[Version difference data]
#####

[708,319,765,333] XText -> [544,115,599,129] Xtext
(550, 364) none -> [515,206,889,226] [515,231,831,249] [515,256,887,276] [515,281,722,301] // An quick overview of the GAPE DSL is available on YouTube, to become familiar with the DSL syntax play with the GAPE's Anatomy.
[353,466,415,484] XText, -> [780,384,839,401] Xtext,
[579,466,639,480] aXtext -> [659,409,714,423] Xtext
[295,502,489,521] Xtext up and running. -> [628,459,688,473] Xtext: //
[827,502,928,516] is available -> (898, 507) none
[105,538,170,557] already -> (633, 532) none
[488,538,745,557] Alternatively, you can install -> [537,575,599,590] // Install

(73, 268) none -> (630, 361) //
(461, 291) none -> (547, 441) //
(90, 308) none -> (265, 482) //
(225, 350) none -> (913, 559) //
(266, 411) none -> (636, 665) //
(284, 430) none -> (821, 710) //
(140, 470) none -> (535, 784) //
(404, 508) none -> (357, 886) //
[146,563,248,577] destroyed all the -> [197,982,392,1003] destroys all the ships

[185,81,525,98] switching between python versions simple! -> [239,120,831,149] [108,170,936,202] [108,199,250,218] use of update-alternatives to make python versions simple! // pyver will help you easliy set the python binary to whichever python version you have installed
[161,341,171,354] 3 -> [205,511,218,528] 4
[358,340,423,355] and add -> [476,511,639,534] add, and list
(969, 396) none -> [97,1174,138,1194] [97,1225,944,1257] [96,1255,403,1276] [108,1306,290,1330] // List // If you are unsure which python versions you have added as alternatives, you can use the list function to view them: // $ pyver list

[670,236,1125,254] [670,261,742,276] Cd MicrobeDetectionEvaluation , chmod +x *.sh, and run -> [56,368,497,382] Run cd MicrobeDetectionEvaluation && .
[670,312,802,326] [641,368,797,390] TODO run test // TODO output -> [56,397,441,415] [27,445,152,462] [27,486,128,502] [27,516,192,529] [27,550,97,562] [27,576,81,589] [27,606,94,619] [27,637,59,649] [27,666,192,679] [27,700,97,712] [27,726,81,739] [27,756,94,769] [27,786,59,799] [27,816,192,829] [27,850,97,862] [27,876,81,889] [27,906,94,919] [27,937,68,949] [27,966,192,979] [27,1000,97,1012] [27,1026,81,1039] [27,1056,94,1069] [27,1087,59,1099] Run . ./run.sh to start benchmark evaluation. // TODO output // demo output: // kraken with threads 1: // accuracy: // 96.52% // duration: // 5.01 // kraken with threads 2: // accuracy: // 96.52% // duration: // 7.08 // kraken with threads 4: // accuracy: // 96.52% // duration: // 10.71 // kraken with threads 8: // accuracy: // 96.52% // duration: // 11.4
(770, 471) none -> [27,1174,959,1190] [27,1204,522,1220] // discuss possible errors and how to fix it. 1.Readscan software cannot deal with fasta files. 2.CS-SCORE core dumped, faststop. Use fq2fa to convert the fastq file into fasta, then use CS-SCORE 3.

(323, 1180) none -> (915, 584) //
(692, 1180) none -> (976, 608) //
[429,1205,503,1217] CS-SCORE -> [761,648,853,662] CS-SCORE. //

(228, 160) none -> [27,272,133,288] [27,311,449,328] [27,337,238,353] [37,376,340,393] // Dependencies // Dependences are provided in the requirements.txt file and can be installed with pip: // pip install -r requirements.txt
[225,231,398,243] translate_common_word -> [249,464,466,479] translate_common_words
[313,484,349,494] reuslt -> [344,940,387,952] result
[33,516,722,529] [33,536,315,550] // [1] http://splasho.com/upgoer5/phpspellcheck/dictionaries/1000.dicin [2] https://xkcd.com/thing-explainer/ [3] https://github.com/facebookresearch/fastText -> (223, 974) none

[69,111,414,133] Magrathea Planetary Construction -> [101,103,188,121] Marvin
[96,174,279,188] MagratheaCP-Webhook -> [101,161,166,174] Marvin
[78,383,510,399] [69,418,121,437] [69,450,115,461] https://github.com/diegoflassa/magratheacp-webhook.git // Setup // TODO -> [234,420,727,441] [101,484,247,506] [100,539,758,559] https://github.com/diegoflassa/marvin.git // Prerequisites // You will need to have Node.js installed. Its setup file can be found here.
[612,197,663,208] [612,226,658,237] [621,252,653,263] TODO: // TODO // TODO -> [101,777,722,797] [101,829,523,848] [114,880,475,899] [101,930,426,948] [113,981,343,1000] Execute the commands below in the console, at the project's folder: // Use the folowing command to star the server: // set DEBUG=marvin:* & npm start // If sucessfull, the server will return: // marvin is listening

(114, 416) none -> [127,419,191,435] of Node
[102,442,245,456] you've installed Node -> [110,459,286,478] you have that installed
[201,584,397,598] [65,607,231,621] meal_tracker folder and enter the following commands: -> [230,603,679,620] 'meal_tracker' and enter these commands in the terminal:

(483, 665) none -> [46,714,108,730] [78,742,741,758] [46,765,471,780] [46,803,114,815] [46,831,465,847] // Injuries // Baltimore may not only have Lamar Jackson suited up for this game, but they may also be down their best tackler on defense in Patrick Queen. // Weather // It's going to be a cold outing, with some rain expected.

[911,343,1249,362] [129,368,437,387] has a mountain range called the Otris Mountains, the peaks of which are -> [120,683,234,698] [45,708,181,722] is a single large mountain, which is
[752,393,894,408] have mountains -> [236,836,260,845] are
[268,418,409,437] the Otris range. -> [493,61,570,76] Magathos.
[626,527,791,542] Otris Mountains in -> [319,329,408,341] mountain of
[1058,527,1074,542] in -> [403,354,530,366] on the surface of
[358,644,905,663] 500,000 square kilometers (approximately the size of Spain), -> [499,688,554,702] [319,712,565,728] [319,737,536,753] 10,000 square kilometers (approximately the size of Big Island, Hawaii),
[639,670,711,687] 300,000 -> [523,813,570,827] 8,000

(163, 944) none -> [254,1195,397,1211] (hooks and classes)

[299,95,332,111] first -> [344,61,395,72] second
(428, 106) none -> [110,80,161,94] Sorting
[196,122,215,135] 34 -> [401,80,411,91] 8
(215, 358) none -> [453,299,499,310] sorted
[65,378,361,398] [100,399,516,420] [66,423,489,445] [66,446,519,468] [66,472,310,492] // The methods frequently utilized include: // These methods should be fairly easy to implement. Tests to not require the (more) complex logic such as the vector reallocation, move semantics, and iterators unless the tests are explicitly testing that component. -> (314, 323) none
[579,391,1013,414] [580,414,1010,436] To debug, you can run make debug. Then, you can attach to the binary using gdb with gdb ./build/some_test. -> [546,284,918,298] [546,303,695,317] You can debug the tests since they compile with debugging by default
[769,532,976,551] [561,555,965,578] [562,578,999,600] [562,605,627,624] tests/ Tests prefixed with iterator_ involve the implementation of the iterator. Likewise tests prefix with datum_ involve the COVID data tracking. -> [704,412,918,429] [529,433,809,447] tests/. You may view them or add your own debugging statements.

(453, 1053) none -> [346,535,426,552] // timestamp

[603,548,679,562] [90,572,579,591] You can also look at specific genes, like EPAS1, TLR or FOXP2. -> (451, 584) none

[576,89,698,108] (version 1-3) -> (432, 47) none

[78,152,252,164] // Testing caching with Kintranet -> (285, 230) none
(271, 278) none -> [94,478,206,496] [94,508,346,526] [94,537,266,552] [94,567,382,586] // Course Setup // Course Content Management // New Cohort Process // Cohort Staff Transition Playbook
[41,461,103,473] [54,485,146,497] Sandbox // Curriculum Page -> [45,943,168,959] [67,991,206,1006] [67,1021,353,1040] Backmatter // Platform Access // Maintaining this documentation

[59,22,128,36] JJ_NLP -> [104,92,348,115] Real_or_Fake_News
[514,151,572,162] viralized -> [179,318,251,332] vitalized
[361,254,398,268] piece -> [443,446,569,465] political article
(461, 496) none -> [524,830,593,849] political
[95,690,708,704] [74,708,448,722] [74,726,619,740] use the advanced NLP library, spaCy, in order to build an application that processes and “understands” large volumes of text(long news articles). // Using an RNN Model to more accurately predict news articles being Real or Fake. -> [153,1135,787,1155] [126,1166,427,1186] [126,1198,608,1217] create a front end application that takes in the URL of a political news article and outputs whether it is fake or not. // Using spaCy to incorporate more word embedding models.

#####

* EXERCISE: Please go through the data above and copy each line that has the word "Xtext".

* YOUR RESPONSE:
[708,319,765,333] XText -> [544,115,599,129] Xtext
[353,466,415,484] XText, -> [780,384,839,401] Xtext,
[579,466,639,480] aXtext -> [659,409,714,423] Xtext
[295,502,489,521] Xtext up and running. -> [628,459,688,473] Xtext: //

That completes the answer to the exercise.